Web document revisions
- - -

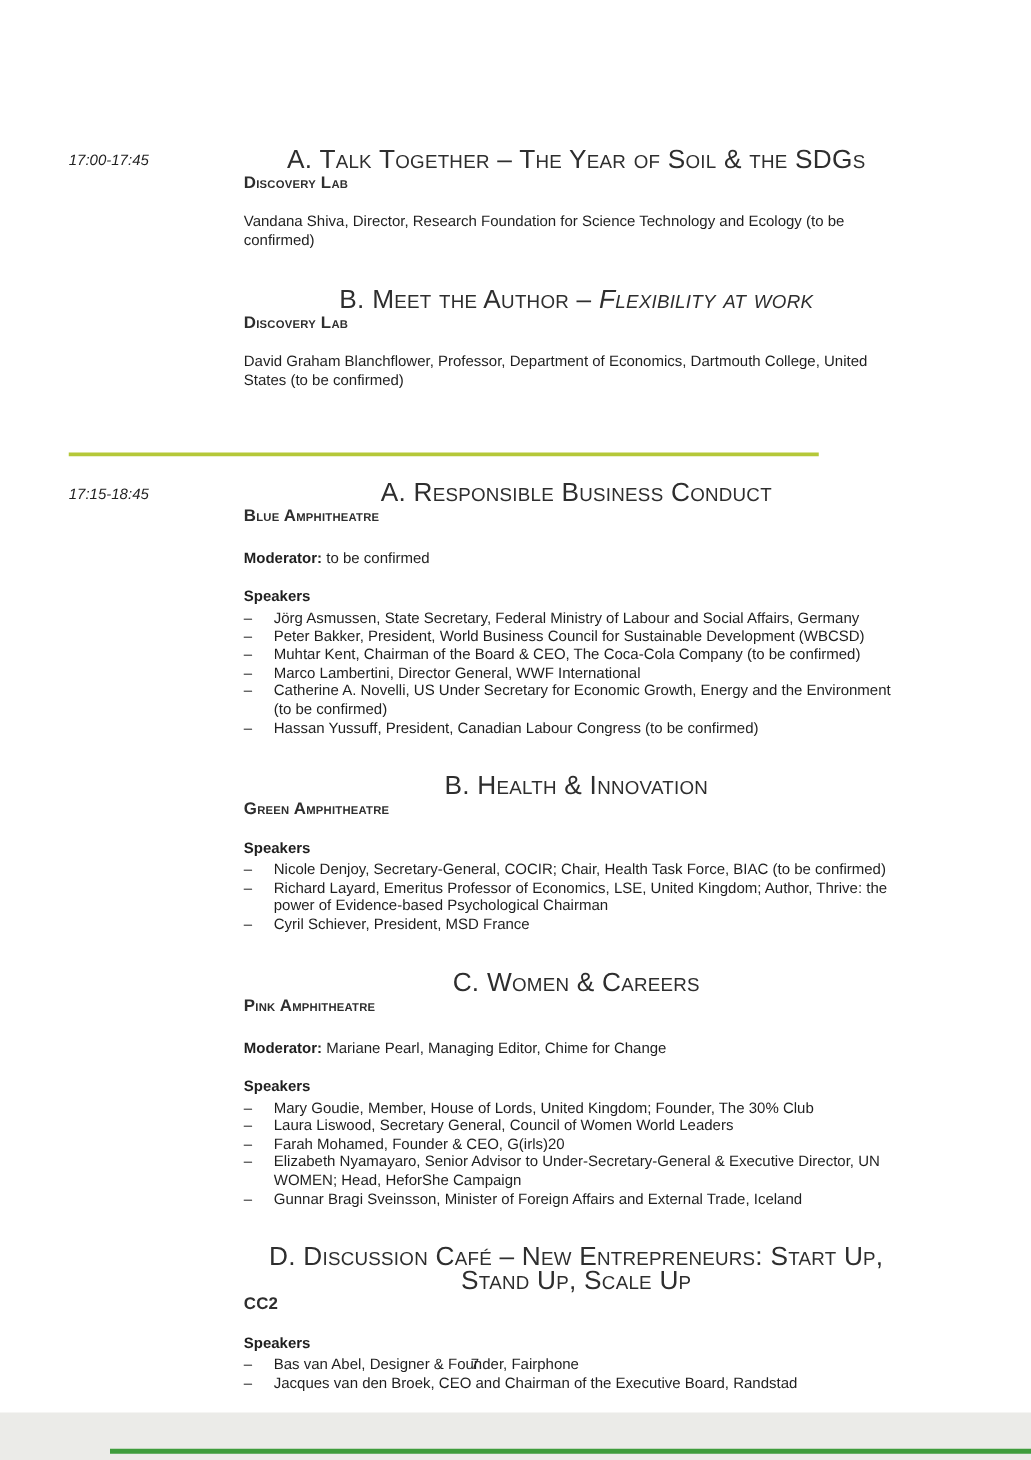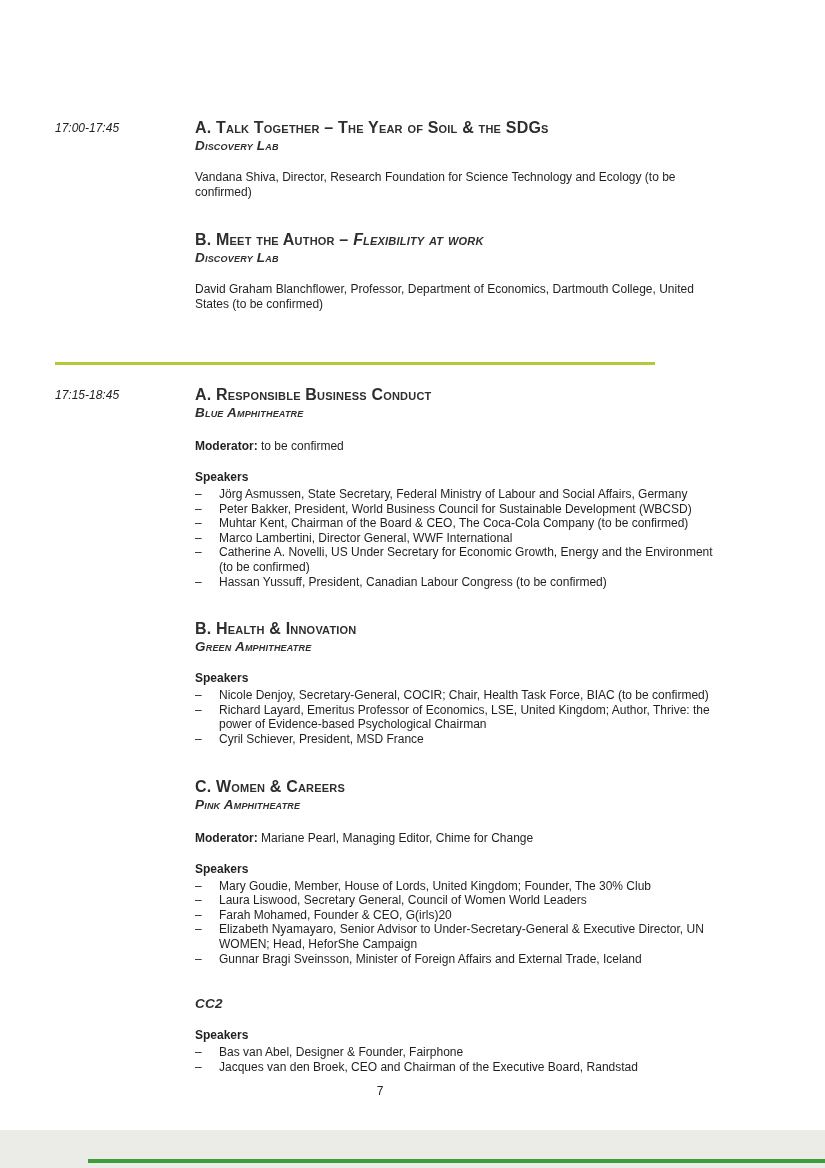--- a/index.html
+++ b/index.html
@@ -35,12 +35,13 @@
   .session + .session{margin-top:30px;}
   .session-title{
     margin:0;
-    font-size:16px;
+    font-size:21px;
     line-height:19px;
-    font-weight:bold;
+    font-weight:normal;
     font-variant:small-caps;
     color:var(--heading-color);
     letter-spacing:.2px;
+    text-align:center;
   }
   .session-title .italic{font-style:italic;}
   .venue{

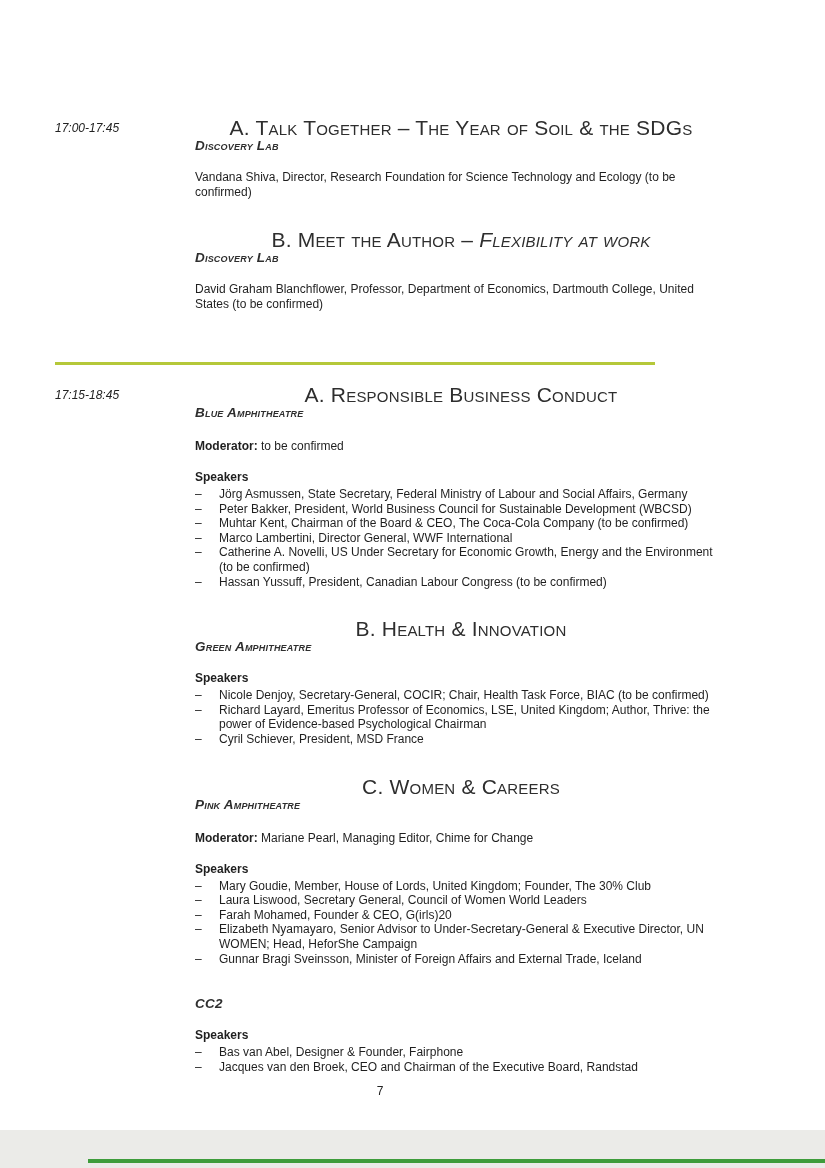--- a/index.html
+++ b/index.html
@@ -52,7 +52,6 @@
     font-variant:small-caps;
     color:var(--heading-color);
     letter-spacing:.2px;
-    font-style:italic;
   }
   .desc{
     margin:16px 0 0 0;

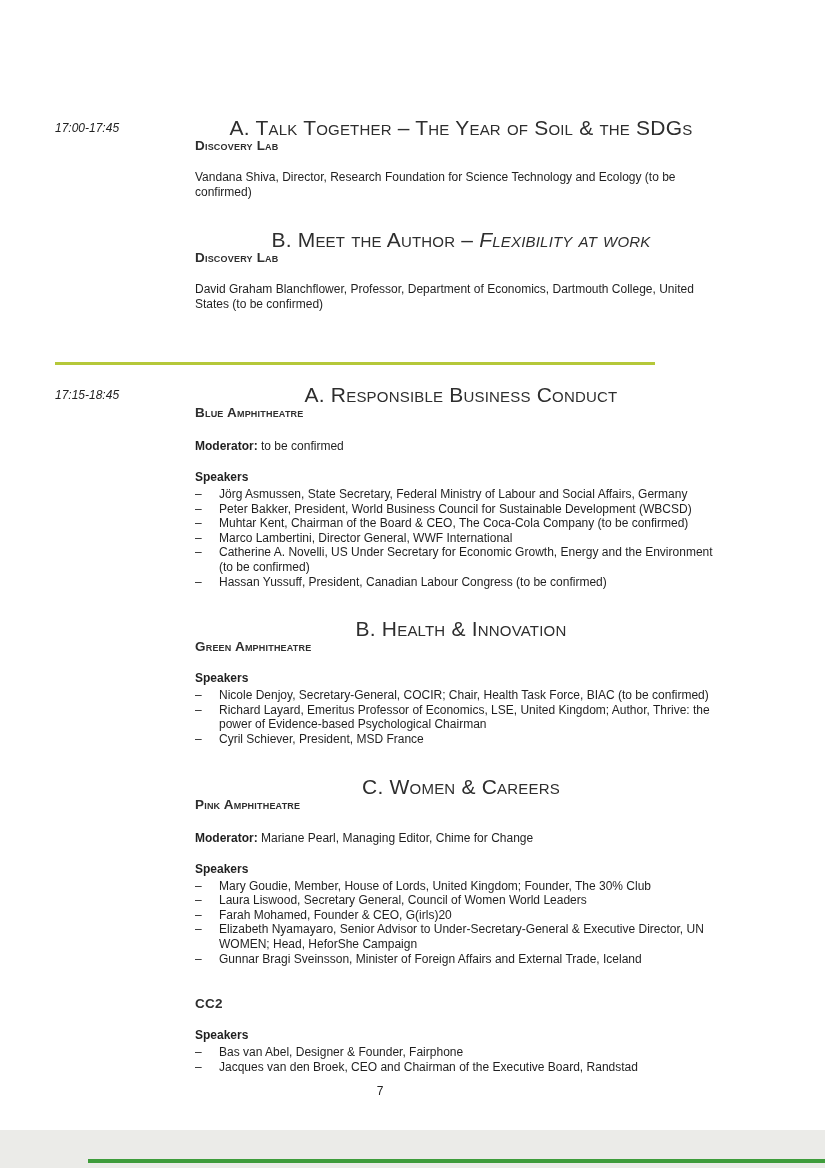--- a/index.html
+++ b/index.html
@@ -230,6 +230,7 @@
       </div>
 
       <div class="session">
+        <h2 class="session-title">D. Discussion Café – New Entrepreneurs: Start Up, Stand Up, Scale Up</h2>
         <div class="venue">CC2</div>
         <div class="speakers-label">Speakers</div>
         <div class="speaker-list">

- - -

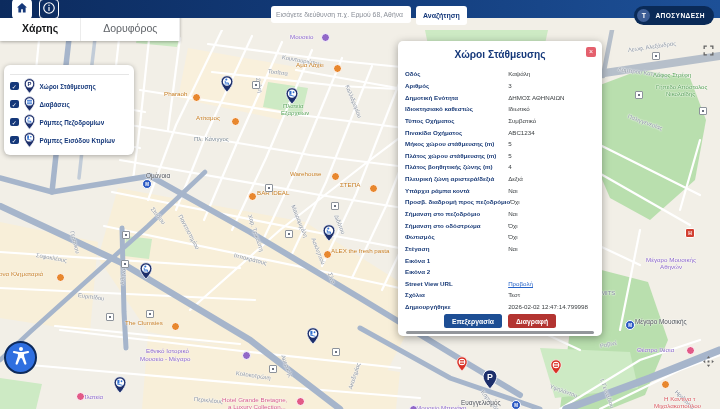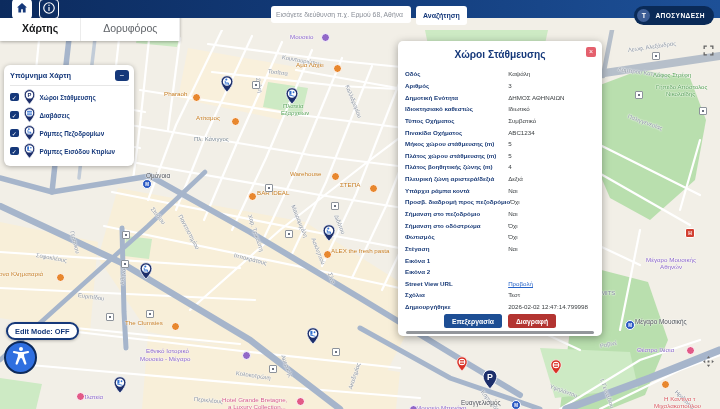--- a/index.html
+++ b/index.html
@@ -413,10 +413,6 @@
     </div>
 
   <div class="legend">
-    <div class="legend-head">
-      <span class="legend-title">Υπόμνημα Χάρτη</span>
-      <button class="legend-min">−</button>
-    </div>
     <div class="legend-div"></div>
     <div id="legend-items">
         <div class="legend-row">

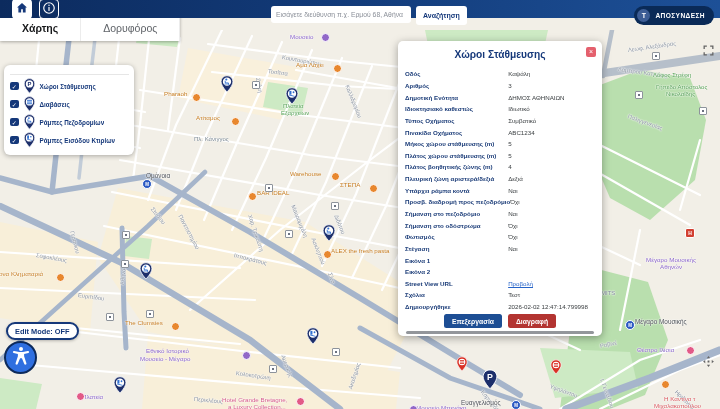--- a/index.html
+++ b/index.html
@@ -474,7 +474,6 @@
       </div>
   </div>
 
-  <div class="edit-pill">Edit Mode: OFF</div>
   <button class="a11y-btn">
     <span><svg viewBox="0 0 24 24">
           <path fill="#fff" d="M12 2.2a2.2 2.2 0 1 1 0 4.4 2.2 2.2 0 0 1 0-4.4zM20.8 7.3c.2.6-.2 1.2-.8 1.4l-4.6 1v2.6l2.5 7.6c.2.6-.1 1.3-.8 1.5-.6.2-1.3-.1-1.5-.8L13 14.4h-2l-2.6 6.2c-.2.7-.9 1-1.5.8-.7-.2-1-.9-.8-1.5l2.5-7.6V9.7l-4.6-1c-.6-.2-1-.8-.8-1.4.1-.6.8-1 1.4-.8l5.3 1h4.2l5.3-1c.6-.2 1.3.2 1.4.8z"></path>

- - -

_WORK ITEM:_ Where in the records does the word "style" appear? Copy each line that holds it.

_TASK ANSWER:_
   .session-title .italic{font-style:italic;}
-    font-style:italic;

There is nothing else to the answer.